**WORK TO COMPLETE**
This task calls for copying every line of the records that includes the word "未按时录入底价的".

===

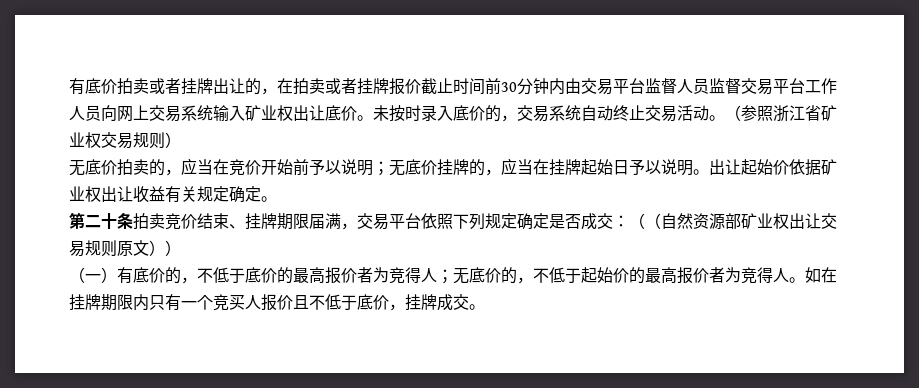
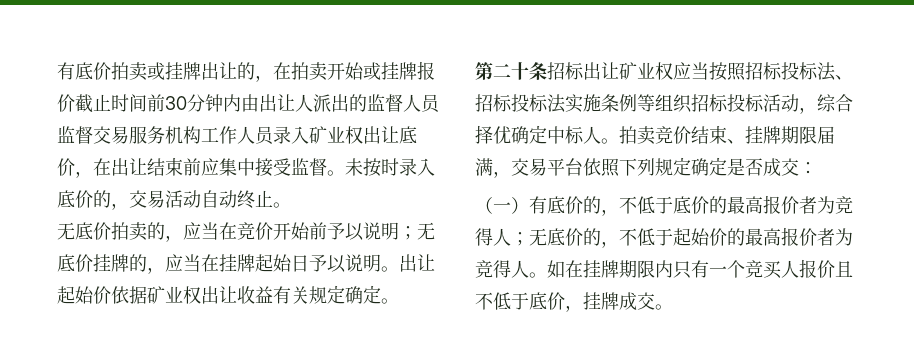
- 有底价拍卖或者挂牌出让的，在拍卖或者挂牌报价截止时间前30分钟内由交易平台监督人员监督交易平台工作人员向网上交易系统输入矿业权出让底价。
+ 有底价拍卖或挂牌出让的，在拍卖开始或挂牌报价截止时间前30分钟内由出让人派出的监督人员监督交易服务机构工作人员录入矿业权出让底价，在出让结束前应集中接受监督。
- 未按时录入底价的，交易系统自动终止交易活动。（参照浙江省矿业权交易规则）
+ 未按时录入底价的，交易活动自动终止。
- 第二十条拍卖竞价结束、挂牌期限届满，交易平台依照下列规定确定是否成交：（（自然资源部矿业权出让交易规则原文））
+ 第二十条招标出让矿业权应当按照招标投标法、招标投标法实施条例等组织招标投标活动，综合择优确定中标人。拍卖竞价结束、挂牌期限届满，交易平台依照下列规定确定是否成交：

===

**WRITTEN REPLY**
- 未按时录入底价的，交易系统自动终止交易活动。（参照浙江省矿业权交易规则）
+ 未按时录入底价的，交易活动自动终止。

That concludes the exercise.